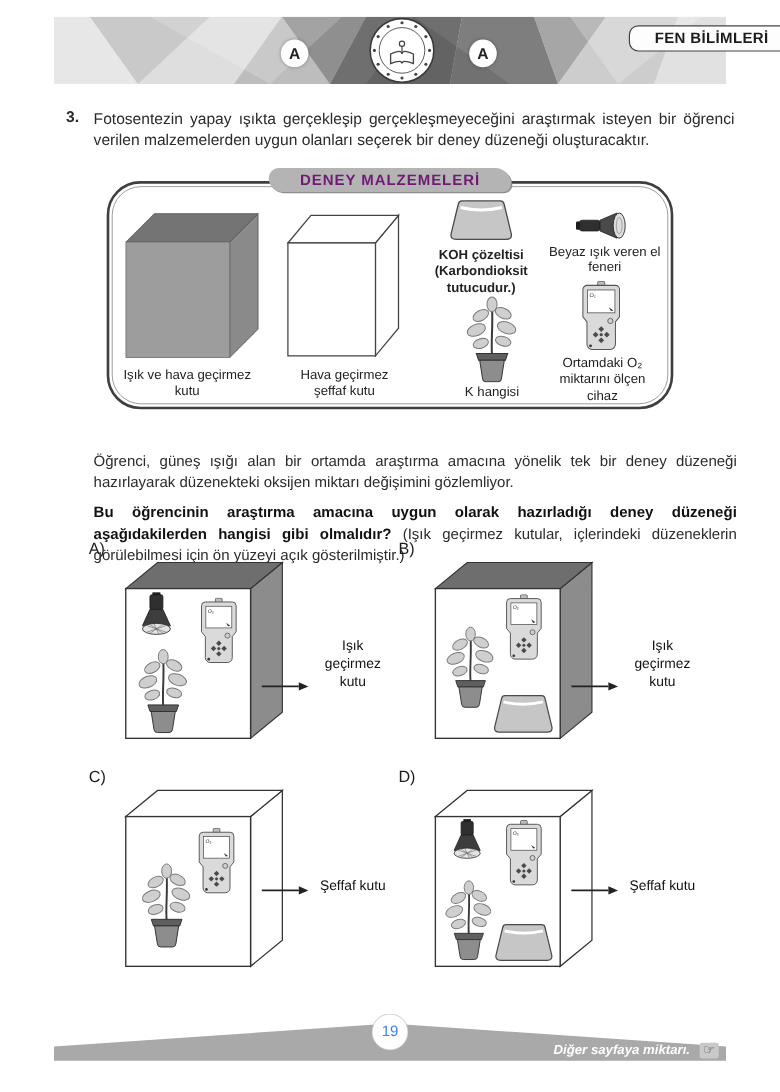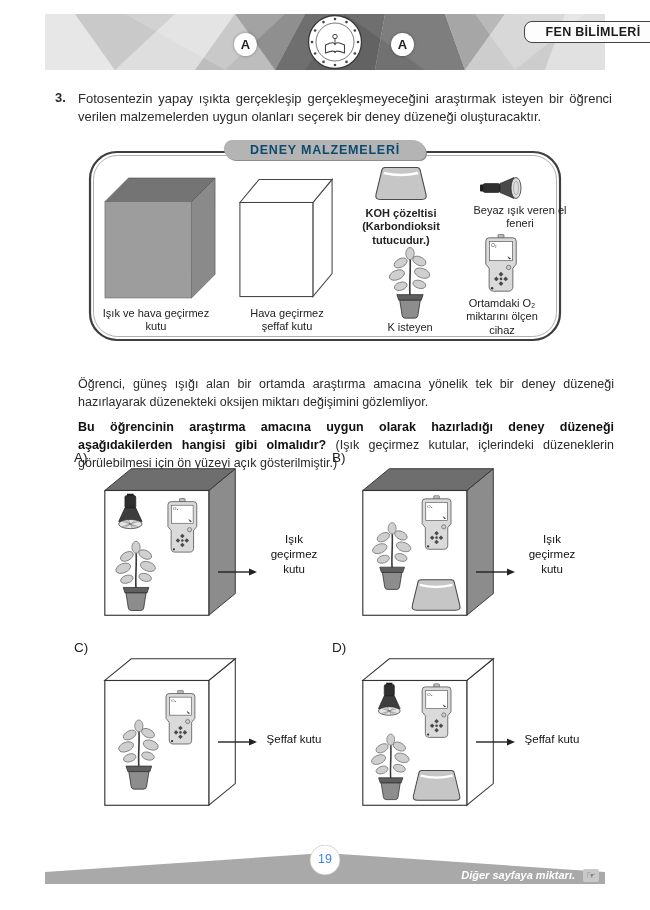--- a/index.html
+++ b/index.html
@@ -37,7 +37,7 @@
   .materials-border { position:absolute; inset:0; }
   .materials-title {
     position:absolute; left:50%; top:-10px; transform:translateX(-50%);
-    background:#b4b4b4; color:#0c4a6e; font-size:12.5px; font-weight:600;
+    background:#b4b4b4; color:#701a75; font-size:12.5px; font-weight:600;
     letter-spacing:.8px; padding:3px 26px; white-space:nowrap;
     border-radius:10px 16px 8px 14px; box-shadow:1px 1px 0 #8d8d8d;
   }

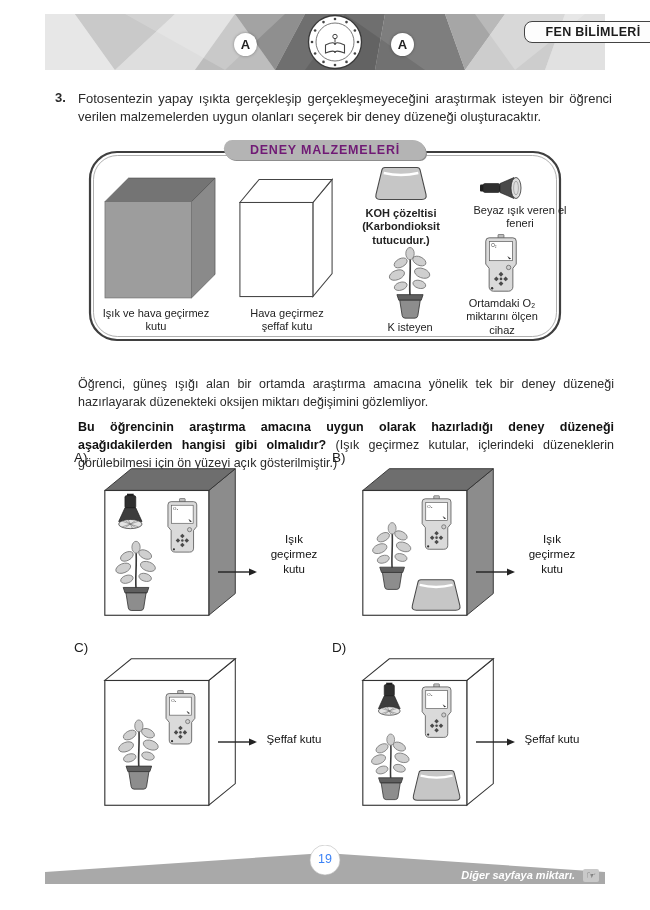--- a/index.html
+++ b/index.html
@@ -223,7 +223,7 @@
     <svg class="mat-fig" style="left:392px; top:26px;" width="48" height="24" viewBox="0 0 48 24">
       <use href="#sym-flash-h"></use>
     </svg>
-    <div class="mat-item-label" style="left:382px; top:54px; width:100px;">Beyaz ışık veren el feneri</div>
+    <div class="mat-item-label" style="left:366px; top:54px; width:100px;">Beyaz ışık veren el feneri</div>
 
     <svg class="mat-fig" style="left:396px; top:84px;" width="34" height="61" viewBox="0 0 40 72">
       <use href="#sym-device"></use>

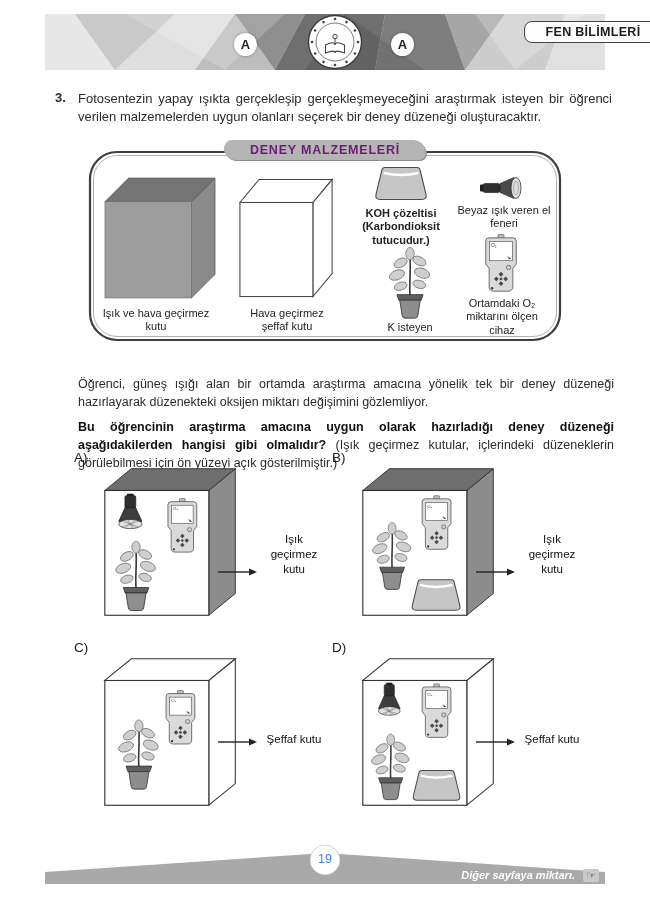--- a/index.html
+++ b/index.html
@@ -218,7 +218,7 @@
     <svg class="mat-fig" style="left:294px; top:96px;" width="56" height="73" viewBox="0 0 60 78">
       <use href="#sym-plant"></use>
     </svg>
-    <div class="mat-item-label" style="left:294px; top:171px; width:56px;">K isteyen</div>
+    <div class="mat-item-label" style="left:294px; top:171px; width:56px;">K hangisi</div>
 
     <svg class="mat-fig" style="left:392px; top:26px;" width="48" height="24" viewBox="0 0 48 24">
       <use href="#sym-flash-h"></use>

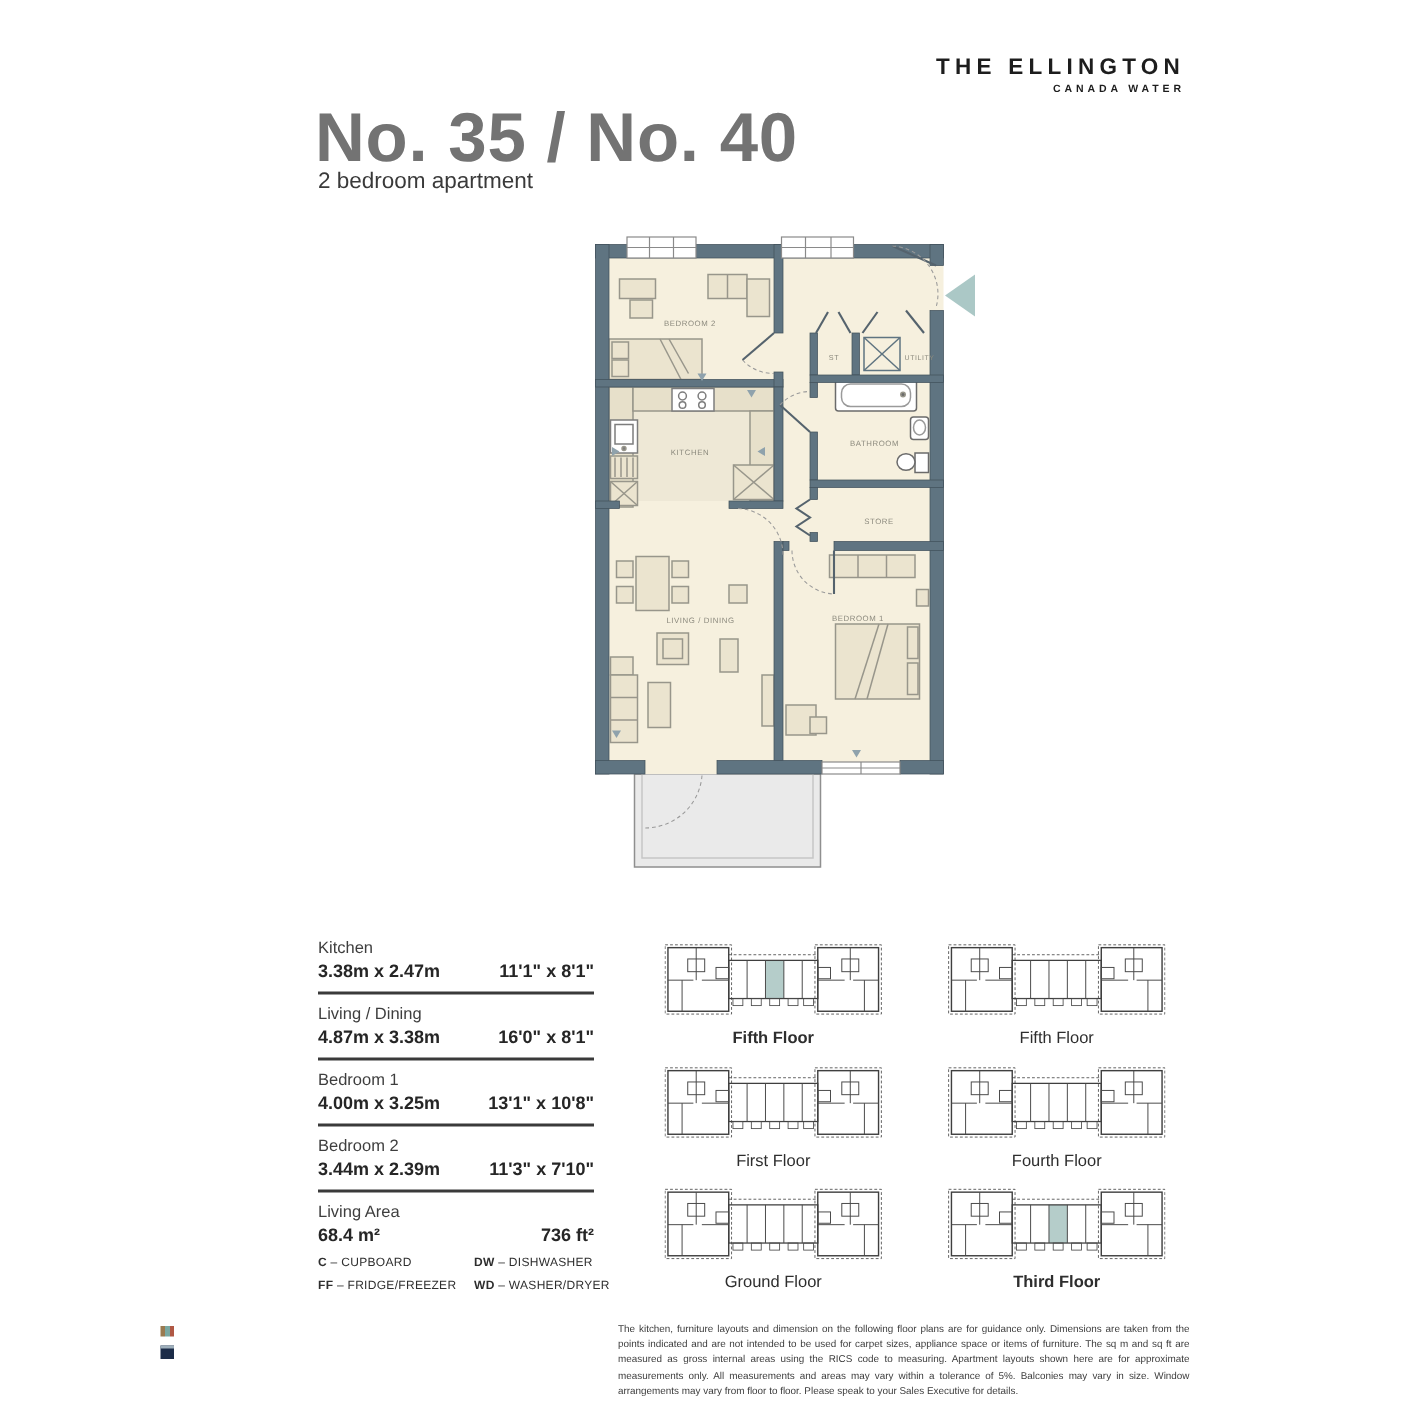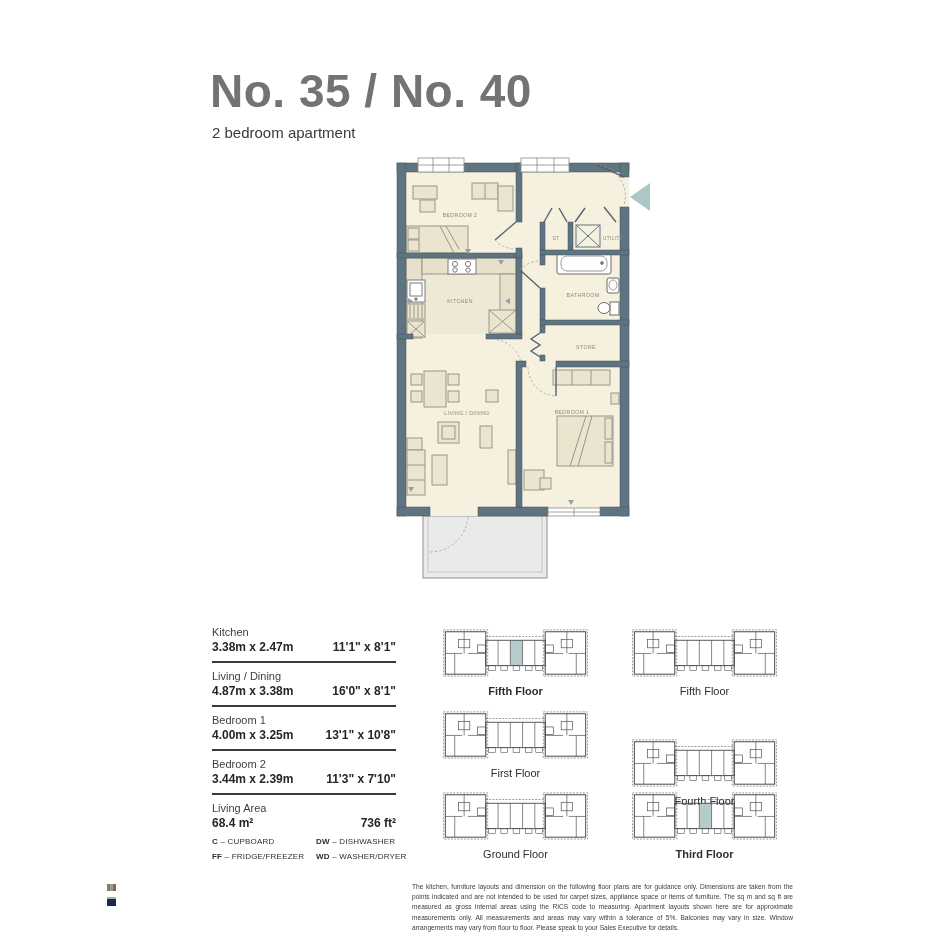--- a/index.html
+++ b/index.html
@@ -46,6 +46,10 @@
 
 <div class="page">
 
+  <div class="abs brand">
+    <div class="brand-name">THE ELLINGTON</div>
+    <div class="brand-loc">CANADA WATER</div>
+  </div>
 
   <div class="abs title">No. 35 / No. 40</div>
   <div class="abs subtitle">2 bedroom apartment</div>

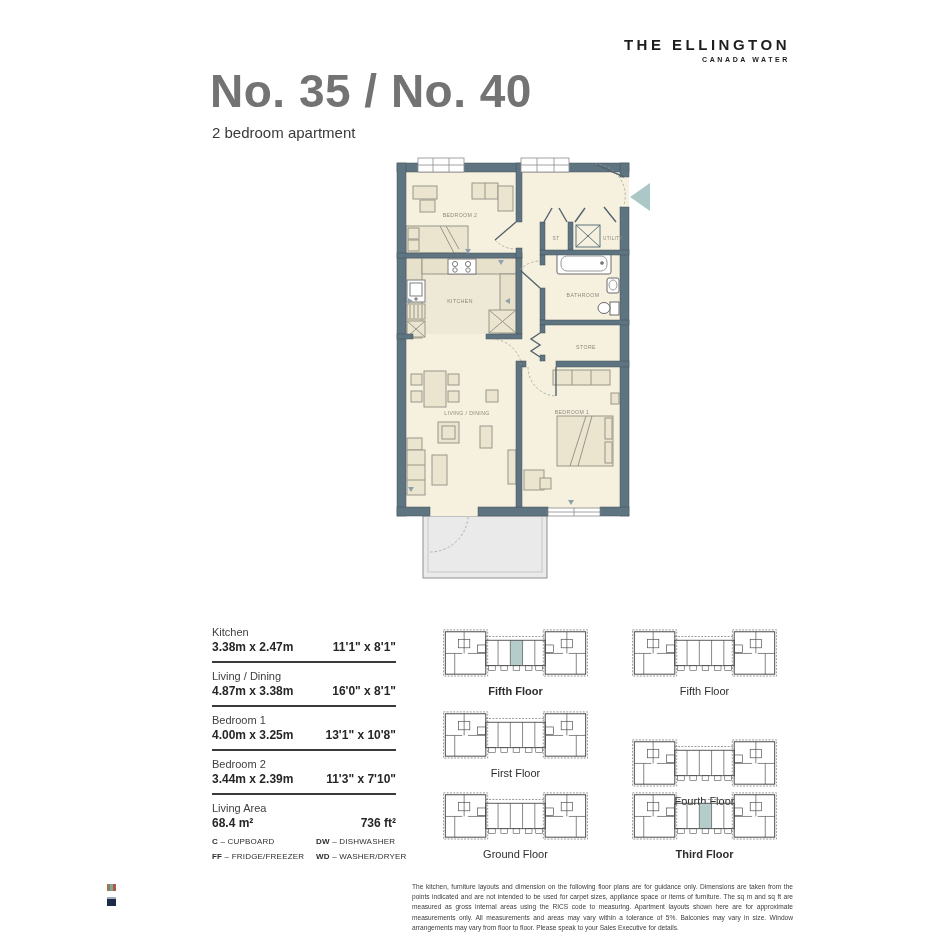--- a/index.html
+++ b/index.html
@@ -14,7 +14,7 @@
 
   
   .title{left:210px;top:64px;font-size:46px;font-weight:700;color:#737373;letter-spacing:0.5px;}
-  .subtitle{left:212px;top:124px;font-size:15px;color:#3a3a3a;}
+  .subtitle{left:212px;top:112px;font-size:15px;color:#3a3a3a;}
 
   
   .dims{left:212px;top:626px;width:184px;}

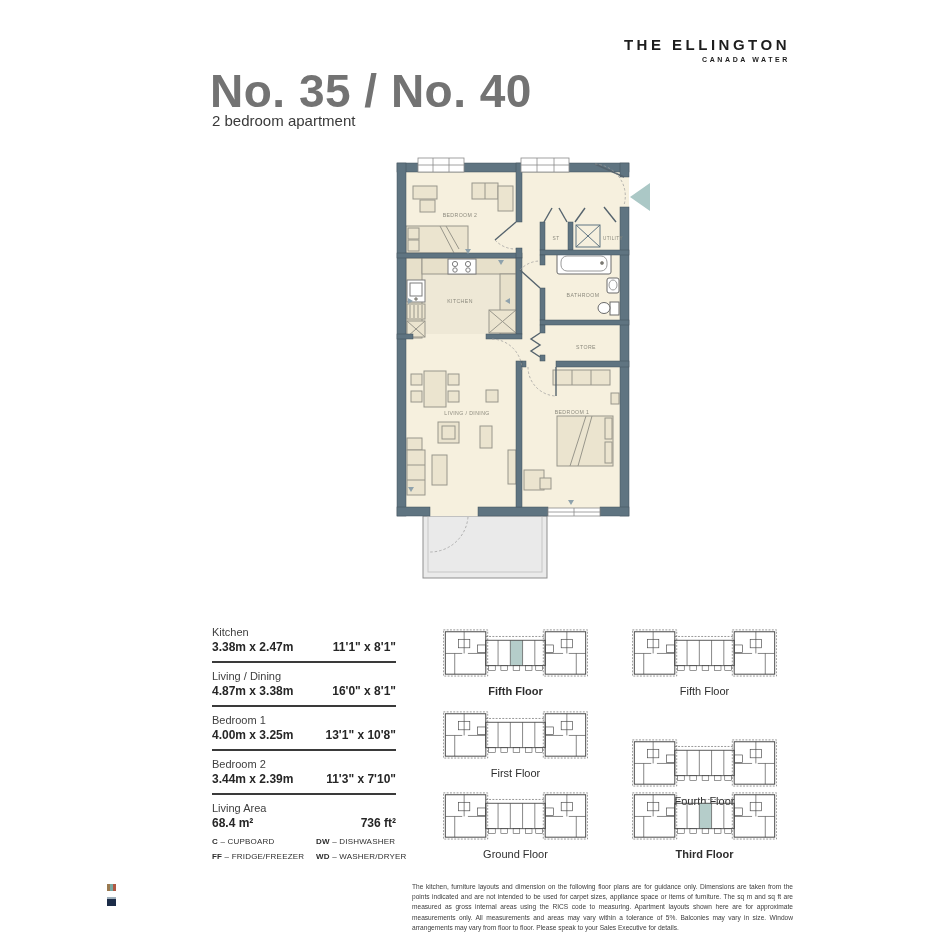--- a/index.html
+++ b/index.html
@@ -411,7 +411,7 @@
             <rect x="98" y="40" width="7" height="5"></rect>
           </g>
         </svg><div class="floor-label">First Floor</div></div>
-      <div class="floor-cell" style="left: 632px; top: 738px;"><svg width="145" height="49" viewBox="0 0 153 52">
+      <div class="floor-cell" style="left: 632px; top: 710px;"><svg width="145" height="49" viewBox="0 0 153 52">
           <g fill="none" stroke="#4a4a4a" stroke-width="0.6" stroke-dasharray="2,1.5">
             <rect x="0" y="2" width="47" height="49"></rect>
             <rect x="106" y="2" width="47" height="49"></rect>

────────

• [REQUIRED ACTION]
Reproduce the listing above from the line that holds "-223,7 +223,7 @@" through the line that holds "-218,7 +218,7 @@", both included, with the pictures left out.

• [TASK ANSWER]
@@ -223,7 +223,7 @@
     <svg class="mat-fig" style="left:392px; top:26px;" width="48" height="24" viewBox="0 0 48 24">
       <use href="#sym-flash-h"></use>
     </svg>
-    <div class="mat-item-label" style="left:382px; top:54px; width:100px;">Beyaz ışık veren el feneri</div>
+    <div class="mat-item-label" style="left:366px; top:54px; width:100px;">Beyaz ışık veren el feneri</div>
 
     <svg class="mat-fig" style="left:396px; top:84px;" width="34" height="61" viewBox="0 0 40 72">
       <use href="#sym-device"></use>

--- a/index.html
+++ b/index.html
@@ -218,7 +218,7 @@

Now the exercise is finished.